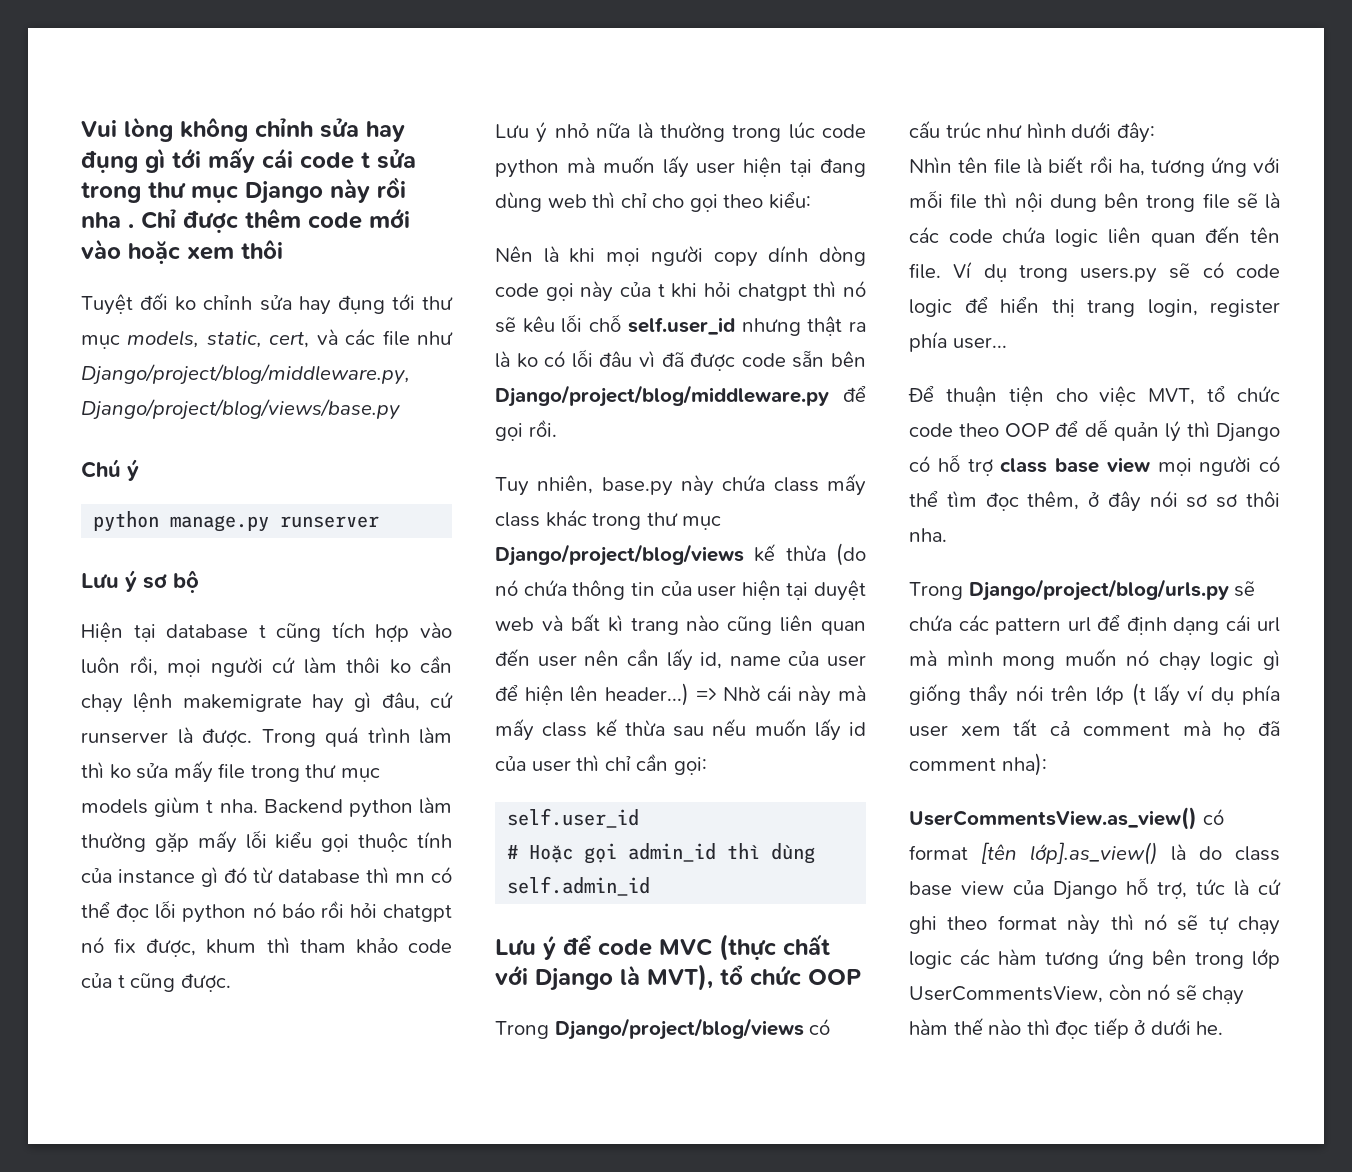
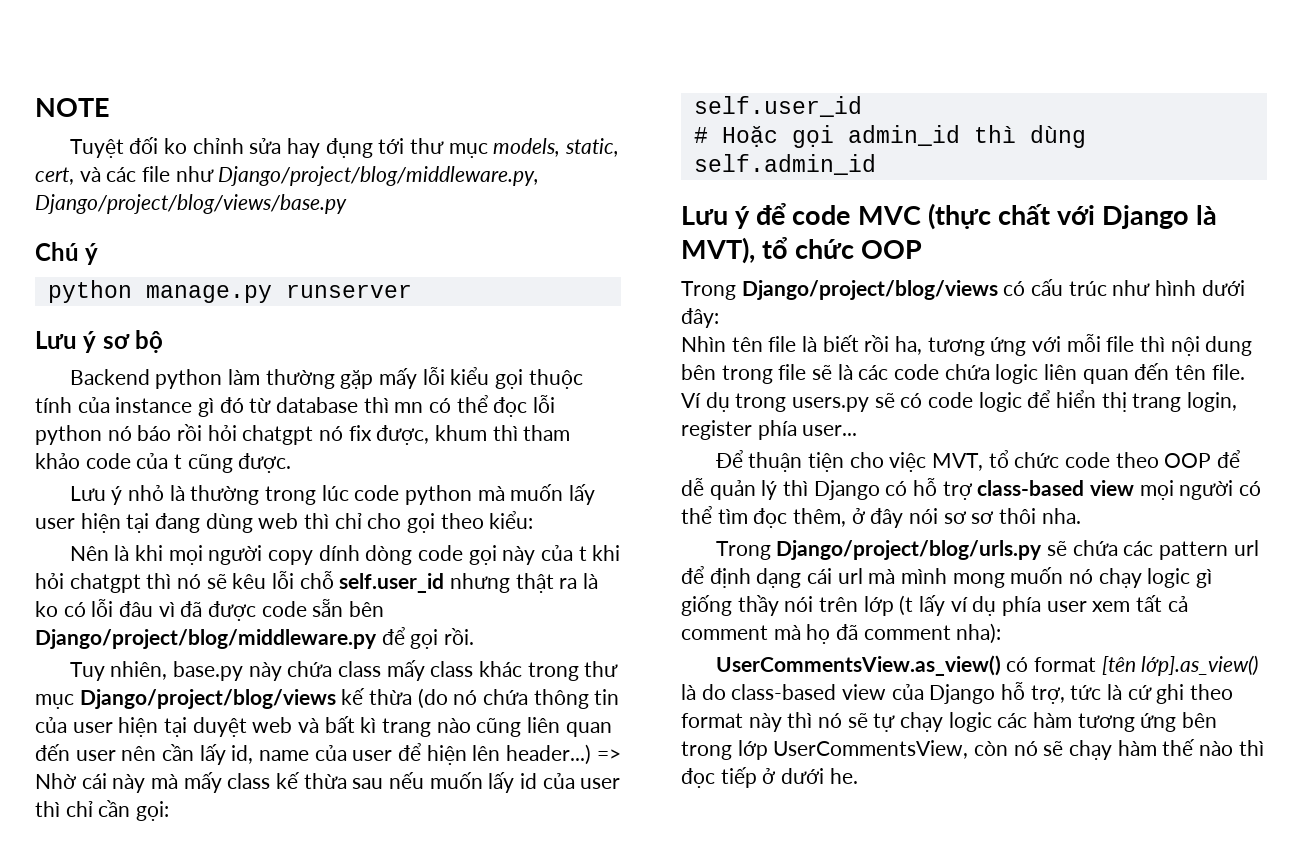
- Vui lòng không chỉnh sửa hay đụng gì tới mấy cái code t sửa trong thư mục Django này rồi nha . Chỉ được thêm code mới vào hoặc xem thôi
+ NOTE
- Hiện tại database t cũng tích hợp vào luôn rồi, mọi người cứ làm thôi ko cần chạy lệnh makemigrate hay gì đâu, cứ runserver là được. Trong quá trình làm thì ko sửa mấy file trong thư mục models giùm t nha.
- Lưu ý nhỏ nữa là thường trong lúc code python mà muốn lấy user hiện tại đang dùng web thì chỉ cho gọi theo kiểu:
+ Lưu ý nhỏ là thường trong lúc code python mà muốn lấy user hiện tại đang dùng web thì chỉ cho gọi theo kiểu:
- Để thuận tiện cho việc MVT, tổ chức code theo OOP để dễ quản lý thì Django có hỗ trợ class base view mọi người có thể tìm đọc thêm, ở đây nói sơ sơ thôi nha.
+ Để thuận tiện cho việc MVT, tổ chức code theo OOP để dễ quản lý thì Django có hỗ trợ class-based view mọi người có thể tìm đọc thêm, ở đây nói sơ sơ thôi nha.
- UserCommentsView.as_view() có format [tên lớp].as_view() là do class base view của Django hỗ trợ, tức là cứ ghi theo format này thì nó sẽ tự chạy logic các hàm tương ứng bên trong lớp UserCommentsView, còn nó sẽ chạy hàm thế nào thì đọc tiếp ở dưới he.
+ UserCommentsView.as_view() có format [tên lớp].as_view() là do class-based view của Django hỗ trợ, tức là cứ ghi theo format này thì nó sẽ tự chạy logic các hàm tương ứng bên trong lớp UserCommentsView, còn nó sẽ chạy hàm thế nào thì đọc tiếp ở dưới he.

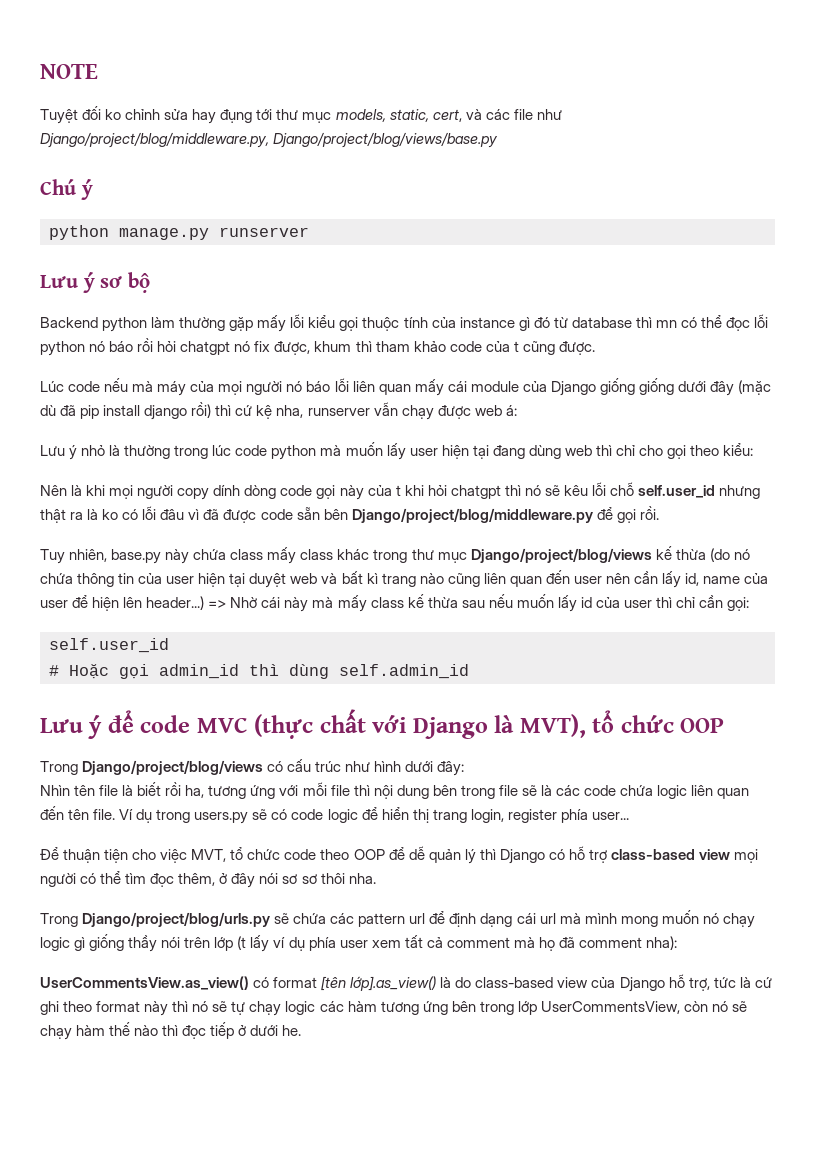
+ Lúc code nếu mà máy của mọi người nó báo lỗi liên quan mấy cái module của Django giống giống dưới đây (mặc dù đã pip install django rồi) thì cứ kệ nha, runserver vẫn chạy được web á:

*Work to be completed*: Please print every record exactly, leaving out the pictures.

*Exercise solution*:
- Vui lòng không chỉnh sửa hay đụng gì tới mấy cái code t sửa trong thư mục Django này rồi nha . Chỉ được thêm code mới vào hoặc xem thôi
+ NOTE
- Hiện tại database t cũng tích hợp vào luôn rồi, mọi người cứ làm thôi ko cần chạy lệnh makemigrate hay gì đâu, cứ runserver là được. Trong quá trình làm thì ko sửa mấy file trong thư mục models giùm t nha.
- Lưu ý nhỏ nữa là thường trong lúc code python mà muốn lấy user hiện tại đang dùng web thì chỉ cho gọi theo kiểu:
+ Lưu ý nhỏ là thường trong lúc code python mà muốn lấy user hiện tại đang dùng web thì chỉ cho gọi theo kiểu:
- Để thuận tiện cho việc MVT, tổ chức code theo OOP để dễ quản lý thì Django có hỗ trợ class base view mọi người có thể tìm đọc thêm, ở đây nói sơ sơ thôi nha.
+ Để thuận tiện cho việc MVT, tổ chức code theo OOP để dễ quản lý thì Django có hỗ trợ class-based view mọi người có thể tìm đọc thêm, ở đây nói sơ sơ thôi nha.
- UserCommentsView.as_view() có format [tên lớp].as_view() là do class base view của Django hỗ trợ, tức là cứ ghi theo format này thì nó sẽ tự chạy logic các hàm tương ứng bên trong lớp UserCommentsView, còn nó sẽ chạy hàm thế nào thì đọc tiếp ở dưới he.
+ UserCommentsView.as_view() có format [tên lớp].as_view() là do class-based view của Django hỗ trợ, tức là cứ ghi theo format này thì nó sẽ tự chạy logic các hàm tương ứng bên trong lớp UserCommentsView, còn nó sẽ chạy hàm thế nào thì đọc tiếp ở dưới he.

+ Lúc code nếu mà máy của mọi người nó báo lỗi liên quan mấy cái module của Django giống giống dưới đây (mặc dù đã pip install django rồi) thì cứ kệ nha, runserver vẫn chạy được web á:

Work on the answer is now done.